In late 2016 photojournalist Jadwiga Bronte commissioned me to write an original essay in her book Invisible People of Belarus. This essay, entitled 'Constructing a Place for Difference' is reproduced here. 

Bronte's photographs (a selection are available here) document the lives of disabled people and Chernobyl victims living in governmental institutions in Belarus. These institutions are known as internats and function as something between an orphanage, asylum, and hospice. Internats often exhibit glaring deficiencies in terms of how they care for their residents: very little physical or educational therapy is offered; there are few opportunities for recreational activities; and the right to a private life is not respected, with romantic relationships between residents prohibited. Integration within the local community is virtually non-existent. Their location makes it difficult for the families that would like to stay in touch with their children to visit. Some are located in very rural areas and with almost no public transport links. All internats are either fenced off or walled.
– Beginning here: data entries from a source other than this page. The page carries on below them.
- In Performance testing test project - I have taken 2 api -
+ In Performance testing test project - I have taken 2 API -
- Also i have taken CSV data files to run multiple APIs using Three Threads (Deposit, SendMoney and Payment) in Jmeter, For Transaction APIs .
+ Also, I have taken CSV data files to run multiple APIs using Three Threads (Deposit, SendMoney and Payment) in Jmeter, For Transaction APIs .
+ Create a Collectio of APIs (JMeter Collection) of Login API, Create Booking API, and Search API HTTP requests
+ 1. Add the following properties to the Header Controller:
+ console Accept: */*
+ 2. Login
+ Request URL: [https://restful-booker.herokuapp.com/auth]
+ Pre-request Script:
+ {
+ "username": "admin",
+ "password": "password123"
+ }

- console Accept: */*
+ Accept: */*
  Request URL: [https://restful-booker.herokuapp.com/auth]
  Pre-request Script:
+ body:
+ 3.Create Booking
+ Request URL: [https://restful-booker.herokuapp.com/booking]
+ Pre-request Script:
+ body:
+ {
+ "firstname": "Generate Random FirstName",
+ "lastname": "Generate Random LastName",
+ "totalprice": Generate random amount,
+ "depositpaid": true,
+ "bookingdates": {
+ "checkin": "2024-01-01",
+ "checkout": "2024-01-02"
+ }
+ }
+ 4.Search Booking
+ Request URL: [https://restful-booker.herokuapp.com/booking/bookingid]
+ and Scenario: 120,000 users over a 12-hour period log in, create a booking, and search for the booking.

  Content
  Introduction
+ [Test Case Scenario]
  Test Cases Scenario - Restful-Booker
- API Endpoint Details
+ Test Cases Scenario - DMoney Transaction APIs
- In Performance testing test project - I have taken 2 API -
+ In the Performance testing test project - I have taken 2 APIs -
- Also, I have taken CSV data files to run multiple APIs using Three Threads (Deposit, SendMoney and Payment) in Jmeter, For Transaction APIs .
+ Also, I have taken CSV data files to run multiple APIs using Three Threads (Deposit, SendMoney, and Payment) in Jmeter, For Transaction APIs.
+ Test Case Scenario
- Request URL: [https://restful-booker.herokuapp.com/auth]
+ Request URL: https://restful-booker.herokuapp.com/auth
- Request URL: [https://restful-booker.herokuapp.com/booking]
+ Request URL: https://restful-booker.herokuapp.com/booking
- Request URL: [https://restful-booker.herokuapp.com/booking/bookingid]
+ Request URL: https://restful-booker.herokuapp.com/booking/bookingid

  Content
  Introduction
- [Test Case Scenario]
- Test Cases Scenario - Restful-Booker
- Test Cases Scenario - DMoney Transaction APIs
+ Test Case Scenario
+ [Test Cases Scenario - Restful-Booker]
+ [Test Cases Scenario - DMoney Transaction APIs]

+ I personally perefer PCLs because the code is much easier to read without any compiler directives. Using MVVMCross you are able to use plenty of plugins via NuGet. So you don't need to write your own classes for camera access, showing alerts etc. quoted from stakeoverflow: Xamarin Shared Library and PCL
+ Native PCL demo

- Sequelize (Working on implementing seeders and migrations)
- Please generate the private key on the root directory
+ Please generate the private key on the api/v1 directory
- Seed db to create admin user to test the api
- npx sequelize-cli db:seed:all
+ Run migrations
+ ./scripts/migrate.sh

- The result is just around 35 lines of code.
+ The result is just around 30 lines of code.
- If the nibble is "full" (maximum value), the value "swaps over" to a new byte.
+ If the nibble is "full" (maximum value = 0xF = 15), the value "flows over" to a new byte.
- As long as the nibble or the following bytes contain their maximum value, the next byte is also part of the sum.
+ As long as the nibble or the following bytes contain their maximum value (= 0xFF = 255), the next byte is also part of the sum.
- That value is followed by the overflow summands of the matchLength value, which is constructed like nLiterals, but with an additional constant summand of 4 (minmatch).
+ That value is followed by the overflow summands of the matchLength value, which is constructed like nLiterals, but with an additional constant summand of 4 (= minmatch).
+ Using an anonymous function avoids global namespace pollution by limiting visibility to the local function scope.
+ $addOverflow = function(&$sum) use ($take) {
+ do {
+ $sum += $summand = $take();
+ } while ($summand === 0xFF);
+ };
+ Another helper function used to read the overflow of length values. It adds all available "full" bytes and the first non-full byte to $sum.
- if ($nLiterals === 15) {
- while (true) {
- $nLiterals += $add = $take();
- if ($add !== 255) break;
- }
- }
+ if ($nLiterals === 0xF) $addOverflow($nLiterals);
This separation stands as a metaphor for the way disability is thought about in Belarus: misunderstood and better shut away.

My writing asks after the potential of Bronte’s work to contribute towards creating a more equitable place for difference; one not confined behind fences. With kind permission from Nobel prize winning author Svetlana Alexievich, testimony from Chernobyl survivors is reproduced throughout the essay to ask what we might learn from a community of people similarly abandoned by the state.

All of the text in the book is printed in both English and Russion and includes an intruduction by Bronte, testimony from an anonymous NGO worker outlining the political and cultural contexts of residential care in Belarus, and interview transcripts from mothers and internat residents. I edited all of the English text. 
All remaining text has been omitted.